茶是藝術品,需有一雙妙手點出最高貴的氣質。茶分優劣,正如畫有高下——通常以劣者居眾。點一壺好茶,從沒有不變的配方,就像提香[1]與雪村[2]的妙手無法可依。每一碗茶都各具特性,對水與溫度有著特別的親和力,以獨特的方式述說著世世相傳的追憶。真正的美始終蘊藏在其中。這本是藝術與人生最純粹而基本的法則,隻因得不到大眾認同,使我們付出了莫大的代價。宋代詩人李竹懶[3]曾哀歎,世上最令人悲痛之事有三:賢徒入庸師之門,雅畫為俗塵所染,佳茗遭拙手以奉。與藝術相同,茶也有時代和流派之分。其發展可粗略劃分為三個時期:煎茶、點茶與淹茶。現代人皆屬於最後一個流派。這些品茶方式代表著各自所屬的時代之精神。
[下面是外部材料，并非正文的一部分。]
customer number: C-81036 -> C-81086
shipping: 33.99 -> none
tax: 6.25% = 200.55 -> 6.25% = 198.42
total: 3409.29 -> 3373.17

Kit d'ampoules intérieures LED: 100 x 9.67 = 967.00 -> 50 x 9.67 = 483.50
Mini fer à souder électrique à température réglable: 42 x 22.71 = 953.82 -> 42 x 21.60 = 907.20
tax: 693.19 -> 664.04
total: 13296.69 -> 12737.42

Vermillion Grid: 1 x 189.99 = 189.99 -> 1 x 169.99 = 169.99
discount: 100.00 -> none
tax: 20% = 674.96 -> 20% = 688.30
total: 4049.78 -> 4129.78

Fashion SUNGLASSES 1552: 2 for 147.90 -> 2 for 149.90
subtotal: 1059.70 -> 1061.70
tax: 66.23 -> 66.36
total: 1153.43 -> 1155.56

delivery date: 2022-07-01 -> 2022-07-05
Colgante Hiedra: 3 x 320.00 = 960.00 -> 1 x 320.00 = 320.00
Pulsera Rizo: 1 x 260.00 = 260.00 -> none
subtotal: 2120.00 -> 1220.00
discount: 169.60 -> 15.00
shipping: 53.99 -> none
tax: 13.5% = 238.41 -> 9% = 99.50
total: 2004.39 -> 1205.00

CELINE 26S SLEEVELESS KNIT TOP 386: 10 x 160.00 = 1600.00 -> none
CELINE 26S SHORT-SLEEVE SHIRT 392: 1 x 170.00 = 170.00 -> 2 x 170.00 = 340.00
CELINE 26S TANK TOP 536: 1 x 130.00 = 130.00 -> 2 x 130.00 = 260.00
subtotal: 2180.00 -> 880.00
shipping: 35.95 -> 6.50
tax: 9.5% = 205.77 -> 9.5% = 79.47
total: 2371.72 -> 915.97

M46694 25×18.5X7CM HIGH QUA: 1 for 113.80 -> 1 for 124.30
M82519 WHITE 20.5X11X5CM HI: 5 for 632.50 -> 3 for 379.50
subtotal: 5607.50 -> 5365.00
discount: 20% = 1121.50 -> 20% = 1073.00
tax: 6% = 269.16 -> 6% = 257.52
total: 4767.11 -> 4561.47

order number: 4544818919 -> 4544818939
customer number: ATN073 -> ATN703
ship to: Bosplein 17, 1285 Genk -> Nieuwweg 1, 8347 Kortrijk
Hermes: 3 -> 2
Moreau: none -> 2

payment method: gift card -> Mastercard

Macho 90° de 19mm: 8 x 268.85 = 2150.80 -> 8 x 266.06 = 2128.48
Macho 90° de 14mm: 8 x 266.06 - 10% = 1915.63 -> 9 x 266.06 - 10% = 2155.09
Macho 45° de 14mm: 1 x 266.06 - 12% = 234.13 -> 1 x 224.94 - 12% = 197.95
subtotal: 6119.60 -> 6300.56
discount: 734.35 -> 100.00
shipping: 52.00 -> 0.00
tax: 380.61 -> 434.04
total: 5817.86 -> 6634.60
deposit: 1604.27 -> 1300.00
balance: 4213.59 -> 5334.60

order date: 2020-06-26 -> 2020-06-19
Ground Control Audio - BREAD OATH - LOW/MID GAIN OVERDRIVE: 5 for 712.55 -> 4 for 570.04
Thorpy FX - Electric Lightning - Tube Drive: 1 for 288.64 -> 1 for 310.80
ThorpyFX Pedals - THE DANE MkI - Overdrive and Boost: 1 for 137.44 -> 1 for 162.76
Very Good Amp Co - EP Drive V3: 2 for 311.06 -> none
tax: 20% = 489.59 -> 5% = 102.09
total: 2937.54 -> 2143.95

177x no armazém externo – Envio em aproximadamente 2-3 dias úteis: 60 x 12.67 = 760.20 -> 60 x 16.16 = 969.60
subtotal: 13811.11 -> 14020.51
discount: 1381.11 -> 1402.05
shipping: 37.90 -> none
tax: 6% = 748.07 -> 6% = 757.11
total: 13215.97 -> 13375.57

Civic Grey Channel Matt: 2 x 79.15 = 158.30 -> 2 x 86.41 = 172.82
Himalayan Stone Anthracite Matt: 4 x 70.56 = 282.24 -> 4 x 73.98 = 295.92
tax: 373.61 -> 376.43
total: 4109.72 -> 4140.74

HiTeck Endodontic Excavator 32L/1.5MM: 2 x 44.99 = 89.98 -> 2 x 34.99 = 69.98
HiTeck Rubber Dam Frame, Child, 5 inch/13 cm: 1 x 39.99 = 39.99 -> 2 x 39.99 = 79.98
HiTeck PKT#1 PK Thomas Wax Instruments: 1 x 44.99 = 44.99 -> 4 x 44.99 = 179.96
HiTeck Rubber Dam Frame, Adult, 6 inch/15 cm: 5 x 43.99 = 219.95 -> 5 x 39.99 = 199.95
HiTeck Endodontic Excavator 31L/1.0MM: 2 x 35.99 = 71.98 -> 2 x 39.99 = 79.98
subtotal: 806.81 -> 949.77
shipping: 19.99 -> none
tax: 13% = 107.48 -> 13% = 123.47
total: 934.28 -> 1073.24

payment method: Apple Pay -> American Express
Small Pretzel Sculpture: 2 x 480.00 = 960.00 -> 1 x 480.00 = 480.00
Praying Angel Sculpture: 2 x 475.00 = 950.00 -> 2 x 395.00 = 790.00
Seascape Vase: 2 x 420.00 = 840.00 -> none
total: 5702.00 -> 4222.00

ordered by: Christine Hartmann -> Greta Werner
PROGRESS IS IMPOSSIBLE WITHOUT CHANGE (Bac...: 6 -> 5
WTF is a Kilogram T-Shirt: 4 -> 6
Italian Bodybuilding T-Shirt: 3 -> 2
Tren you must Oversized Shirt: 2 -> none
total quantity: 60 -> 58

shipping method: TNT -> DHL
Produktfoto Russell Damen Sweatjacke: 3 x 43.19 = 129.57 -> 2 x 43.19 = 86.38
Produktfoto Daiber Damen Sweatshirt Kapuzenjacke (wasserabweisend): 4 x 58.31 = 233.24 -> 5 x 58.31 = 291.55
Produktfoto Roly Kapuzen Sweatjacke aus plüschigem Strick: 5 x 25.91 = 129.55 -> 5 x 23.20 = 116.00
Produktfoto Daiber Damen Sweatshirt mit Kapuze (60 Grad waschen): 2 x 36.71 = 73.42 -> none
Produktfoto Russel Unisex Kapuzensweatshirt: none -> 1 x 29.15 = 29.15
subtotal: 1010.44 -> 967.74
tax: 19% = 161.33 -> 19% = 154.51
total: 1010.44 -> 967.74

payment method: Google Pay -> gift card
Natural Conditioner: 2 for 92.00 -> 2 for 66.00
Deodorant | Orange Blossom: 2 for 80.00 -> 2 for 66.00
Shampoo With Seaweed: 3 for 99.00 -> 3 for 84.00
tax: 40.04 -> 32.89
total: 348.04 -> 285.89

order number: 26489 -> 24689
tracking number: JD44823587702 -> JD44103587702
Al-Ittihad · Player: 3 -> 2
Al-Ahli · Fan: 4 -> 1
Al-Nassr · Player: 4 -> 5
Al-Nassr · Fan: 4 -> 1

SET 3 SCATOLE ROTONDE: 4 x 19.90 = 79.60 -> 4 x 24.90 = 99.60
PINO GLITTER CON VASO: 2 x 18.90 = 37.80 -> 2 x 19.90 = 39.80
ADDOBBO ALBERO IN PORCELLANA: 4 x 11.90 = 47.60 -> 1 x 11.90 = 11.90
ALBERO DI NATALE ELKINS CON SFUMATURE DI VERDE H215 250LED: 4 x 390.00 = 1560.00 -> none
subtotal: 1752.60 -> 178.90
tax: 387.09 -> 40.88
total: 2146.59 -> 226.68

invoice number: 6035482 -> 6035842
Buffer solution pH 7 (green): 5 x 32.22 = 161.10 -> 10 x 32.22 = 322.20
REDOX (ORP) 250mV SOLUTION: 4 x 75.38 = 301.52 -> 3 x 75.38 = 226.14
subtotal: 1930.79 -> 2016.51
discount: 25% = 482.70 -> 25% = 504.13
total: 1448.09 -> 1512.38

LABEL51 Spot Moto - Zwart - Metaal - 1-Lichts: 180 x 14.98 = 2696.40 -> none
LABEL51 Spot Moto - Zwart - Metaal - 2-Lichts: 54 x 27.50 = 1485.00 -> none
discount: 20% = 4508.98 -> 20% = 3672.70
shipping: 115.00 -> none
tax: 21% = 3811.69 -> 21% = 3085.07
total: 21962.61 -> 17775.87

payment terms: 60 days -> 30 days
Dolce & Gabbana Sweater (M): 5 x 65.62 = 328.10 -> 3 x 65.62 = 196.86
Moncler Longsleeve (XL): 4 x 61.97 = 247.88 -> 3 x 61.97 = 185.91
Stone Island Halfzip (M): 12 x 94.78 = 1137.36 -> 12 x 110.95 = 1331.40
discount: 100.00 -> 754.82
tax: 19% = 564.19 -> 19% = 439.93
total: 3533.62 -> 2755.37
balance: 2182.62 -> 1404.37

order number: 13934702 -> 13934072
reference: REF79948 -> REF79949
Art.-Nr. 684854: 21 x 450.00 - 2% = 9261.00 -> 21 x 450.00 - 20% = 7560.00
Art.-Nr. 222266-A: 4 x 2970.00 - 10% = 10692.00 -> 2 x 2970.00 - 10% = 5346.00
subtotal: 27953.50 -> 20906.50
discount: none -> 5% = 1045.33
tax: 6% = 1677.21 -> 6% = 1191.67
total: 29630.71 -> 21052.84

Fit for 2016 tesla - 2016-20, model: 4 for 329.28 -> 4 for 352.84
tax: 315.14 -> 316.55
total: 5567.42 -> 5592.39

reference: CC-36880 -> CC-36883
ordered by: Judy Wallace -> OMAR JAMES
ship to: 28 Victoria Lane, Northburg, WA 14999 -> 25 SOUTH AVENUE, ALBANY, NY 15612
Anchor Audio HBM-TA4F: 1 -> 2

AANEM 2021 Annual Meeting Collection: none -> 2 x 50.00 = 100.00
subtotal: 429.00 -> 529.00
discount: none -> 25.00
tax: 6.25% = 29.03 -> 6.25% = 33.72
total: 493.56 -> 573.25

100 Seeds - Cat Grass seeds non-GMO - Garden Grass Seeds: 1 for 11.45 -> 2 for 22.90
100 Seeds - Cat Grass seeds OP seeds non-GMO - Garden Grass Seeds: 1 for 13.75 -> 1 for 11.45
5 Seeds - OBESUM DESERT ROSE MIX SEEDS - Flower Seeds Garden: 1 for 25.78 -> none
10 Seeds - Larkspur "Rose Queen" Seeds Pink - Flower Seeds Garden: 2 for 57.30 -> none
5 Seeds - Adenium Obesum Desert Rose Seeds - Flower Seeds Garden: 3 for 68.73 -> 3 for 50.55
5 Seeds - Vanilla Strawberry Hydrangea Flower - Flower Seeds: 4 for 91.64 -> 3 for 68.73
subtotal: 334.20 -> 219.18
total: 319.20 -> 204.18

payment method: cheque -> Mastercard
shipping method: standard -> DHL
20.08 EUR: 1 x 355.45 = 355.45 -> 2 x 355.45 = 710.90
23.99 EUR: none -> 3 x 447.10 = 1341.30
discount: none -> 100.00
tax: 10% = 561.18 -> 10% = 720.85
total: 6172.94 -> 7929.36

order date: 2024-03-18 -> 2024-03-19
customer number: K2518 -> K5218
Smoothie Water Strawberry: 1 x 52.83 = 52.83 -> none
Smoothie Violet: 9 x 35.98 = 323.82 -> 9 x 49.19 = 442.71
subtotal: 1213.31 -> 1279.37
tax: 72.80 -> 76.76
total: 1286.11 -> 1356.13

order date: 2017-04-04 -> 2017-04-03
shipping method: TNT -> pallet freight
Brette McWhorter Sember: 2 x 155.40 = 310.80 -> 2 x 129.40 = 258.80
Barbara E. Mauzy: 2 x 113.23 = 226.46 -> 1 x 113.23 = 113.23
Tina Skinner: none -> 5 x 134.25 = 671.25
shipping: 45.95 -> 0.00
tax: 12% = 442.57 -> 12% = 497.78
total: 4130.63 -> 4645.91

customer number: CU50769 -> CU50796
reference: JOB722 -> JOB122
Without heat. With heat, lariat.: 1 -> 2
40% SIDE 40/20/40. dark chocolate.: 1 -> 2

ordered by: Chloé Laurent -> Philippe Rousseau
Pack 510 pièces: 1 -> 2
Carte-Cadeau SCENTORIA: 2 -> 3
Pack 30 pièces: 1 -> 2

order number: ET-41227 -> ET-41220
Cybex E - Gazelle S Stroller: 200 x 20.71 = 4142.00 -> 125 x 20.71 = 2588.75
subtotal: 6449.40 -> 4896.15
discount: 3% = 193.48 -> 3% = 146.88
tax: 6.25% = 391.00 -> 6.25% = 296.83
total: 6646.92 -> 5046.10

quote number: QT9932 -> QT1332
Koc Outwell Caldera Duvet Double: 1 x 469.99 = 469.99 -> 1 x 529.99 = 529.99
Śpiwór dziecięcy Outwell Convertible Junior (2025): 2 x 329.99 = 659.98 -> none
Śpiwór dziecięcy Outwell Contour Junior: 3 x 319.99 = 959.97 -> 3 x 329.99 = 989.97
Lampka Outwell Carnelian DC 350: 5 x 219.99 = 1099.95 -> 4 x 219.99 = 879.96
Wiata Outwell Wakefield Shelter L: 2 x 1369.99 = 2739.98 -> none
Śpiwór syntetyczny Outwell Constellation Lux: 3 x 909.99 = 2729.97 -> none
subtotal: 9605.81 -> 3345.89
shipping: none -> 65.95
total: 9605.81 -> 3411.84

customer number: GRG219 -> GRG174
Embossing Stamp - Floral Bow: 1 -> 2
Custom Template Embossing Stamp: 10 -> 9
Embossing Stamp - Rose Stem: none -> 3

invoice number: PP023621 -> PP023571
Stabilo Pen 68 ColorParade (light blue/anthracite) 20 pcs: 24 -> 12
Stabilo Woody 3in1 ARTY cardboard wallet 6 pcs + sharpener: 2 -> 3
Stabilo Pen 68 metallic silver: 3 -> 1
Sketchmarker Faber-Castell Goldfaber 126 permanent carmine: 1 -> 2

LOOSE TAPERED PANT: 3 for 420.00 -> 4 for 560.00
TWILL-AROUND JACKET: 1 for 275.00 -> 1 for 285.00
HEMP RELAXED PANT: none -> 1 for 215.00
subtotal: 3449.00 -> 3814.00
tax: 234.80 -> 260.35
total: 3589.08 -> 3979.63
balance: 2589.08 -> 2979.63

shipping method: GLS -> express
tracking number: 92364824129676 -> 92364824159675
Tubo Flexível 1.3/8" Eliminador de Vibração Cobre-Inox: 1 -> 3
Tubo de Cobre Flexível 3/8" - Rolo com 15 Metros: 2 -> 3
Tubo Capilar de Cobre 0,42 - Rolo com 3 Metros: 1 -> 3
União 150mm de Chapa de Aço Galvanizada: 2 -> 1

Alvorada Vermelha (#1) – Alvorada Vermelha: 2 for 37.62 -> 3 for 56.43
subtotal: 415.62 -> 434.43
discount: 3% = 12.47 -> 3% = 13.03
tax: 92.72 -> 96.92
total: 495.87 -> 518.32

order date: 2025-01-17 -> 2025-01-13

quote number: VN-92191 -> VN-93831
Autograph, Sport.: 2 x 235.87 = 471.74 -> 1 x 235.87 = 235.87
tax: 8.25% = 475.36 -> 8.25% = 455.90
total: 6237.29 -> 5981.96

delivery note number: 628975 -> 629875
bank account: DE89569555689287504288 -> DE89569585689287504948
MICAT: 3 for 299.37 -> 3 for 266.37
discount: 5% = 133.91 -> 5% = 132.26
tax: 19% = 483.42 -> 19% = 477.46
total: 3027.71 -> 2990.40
因為生活本身是一種內心的外化,不經意的舉動時刻都會暴露心中所想。子曰:“人焉廋哉。”或許我們需要深藏的“偉大”過於稀少,才會在細枝末節中表露甚巨。日常瑣碎與崇高的哲學和詩歌一樣,深刻體現了一個民族的理想。對葡萄美酒的喜好之差,體現了歐洲各個時代各國民眾的特性,茶的理想也同樣體現了東方不同文化的情調。煎煮飲用的茶餅、點拂飲用的茶粉、沏泡飲用的茶葉,幾種流派鮮明刻畫了唐、宋、明三朝獨特的感性悸動。若要借用早已泛濫的藝術分類名稱,或可將其歸類為古典主義流派、浪漫主義流派,以及自然主義流派。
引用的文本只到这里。